# Task brief:
Extract from the entries below, exactly as given, only the lines from the line containing "(551, 427) none" to the line containing "[86,87,222,101] wg.Add(wantedCount) ->", both lines included.

# Supplied material:
----
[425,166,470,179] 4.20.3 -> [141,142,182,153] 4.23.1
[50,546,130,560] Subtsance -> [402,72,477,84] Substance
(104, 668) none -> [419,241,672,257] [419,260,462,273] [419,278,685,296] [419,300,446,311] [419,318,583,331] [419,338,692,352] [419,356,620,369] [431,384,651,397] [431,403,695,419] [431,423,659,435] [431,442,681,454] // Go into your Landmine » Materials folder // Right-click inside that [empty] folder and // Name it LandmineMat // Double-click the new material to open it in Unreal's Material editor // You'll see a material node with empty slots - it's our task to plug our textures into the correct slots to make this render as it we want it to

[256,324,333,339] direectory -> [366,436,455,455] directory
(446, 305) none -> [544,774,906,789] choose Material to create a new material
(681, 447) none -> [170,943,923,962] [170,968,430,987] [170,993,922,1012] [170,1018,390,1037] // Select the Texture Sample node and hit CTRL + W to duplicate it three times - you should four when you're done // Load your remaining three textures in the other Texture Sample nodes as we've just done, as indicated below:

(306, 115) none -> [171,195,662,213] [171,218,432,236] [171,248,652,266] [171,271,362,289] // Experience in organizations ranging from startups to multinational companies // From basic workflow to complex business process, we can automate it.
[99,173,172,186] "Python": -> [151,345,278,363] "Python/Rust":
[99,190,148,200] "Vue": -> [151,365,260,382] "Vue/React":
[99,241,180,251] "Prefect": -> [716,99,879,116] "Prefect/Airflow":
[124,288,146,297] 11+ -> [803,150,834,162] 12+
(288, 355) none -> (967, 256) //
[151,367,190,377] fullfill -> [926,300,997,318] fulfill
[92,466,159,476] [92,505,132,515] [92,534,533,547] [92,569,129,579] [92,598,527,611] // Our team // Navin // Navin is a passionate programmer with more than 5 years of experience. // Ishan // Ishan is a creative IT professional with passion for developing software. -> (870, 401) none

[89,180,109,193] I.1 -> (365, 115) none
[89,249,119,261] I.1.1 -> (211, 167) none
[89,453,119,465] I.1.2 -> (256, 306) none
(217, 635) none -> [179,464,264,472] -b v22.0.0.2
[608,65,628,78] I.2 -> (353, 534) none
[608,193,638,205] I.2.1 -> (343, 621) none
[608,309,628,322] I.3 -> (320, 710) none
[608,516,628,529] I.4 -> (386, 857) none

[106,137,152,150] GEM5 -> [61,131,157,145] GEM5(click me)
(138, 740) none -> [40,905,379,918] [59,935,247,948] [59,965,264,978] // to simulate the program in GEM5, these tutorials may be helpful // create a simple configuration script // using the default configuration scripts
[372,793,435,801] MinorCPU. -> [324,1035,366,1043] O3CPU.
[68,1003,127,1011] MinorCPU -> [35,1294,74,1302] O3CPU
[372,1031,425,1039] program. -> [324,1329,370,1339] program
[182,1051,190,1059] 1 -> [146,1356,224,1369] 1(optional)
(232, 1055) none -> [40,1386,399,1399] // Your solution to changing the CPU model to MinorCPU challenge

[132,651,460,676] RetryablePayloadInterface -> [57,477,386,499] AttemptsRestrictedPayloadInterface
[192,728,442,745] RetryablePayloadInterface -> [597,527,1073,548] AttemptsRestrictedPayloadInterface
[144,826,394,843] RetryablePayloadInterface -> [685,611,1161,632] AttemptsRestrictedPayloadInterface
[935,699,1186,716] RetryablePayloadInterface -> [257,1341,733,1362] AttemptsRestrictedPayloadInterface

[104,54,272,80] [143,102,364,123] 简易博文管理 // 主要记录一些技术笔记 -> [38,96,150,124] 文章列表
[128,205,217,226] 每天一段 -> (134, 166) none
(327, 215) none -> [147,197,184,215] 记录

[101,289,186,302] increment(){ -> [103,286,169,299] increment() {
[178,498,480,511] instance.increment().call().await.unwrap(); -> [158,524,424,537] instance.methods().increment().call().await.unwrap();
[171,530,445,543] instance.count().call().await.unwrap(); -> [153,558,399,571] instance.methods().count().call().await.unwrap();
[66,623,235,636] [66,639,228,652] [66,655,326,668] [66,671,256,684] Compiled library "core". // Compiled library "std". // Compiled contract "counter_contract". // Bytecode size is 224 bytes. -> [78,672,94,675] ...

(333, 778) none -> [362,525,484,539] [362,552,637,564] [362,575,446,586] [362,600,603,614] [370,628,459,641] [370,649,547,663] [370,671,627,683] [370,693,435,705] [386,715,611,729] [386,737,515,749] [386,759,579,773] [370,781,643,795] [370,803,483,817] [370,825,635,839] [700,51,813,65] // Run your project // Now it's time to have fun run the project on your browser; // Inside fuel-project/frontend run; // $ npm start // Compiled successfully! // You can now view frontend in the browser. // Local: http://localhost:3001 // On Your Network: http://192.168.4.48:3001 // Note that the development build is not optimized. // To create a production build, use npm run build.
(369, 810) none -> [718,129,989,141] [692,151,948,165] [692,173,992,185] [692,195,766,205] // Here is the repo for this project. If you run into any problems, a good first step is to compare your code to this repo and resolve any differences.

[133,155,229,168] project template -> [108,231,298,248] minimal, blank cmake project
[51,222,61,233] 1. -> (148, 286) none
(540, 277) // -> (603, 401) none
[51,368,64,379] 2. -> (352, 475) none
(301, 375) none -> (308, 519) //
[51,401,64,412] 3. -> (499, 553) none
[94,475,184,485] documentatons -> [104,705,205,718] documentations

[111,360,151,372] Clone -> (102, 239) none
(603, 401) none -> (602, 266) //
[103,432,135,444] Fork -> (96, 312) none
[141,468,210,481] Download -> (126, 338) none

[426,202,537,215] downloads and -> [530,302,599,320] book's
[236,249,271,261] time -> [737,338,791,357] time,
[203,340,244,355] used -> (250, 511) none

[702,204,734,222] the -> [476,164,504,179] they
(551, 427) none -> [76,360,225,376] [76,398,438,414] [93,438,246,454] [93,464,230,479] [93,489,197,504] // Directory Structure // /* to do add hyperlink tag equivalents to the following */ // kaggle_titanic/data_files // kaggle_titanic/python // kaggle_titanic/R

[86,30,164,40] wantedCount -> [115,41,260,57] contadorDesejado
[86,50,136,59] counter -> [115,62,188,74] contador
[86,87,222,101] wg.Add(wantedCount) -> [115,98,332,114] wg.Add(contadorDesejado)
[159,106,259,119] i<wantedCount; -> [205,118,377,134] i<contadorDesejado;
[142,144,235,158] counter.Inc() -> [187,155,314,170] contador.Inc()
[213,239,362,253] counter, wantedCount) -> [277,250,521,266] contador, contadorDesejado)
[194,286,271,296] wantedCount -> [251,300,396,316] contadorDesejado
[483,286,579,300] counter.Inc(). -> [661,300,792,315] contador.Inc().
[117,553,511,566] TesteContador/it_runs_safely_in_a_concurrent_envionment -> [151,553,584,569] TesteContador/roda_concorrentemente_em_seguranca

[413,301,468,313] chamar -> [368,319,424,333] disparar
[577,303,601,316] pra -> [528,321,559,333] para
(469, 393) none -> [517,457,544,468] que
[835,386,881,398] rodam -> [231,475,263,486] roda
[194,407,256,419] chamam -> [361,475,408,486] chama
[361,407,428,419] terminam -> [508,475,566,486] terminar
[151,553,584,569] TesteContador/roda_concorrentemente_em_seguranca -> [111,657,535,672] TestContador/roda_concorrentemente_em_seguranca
----
# Response to this exercise:
(551, 427) none -> [76,360,225,376] [76,398,438,414] [93,438,246,454] [93,464,230,479] [93,489,197,504] // Directory Structure // /* to do add hyperlink tag equivalents to the following */ // kaggle_titanic/data_files // kaggle_titanic/python // kaggle_titanic/R

[86,30,164,40] wantedCount -> [115,41,260,57] contadorDesejado
[86,50,136,59] counter -> [115,62,188,74] contador
[86,87,222,101] wg.Add(wantedCount) -> [115,98,332,114] wg.Add(contadorDesejado)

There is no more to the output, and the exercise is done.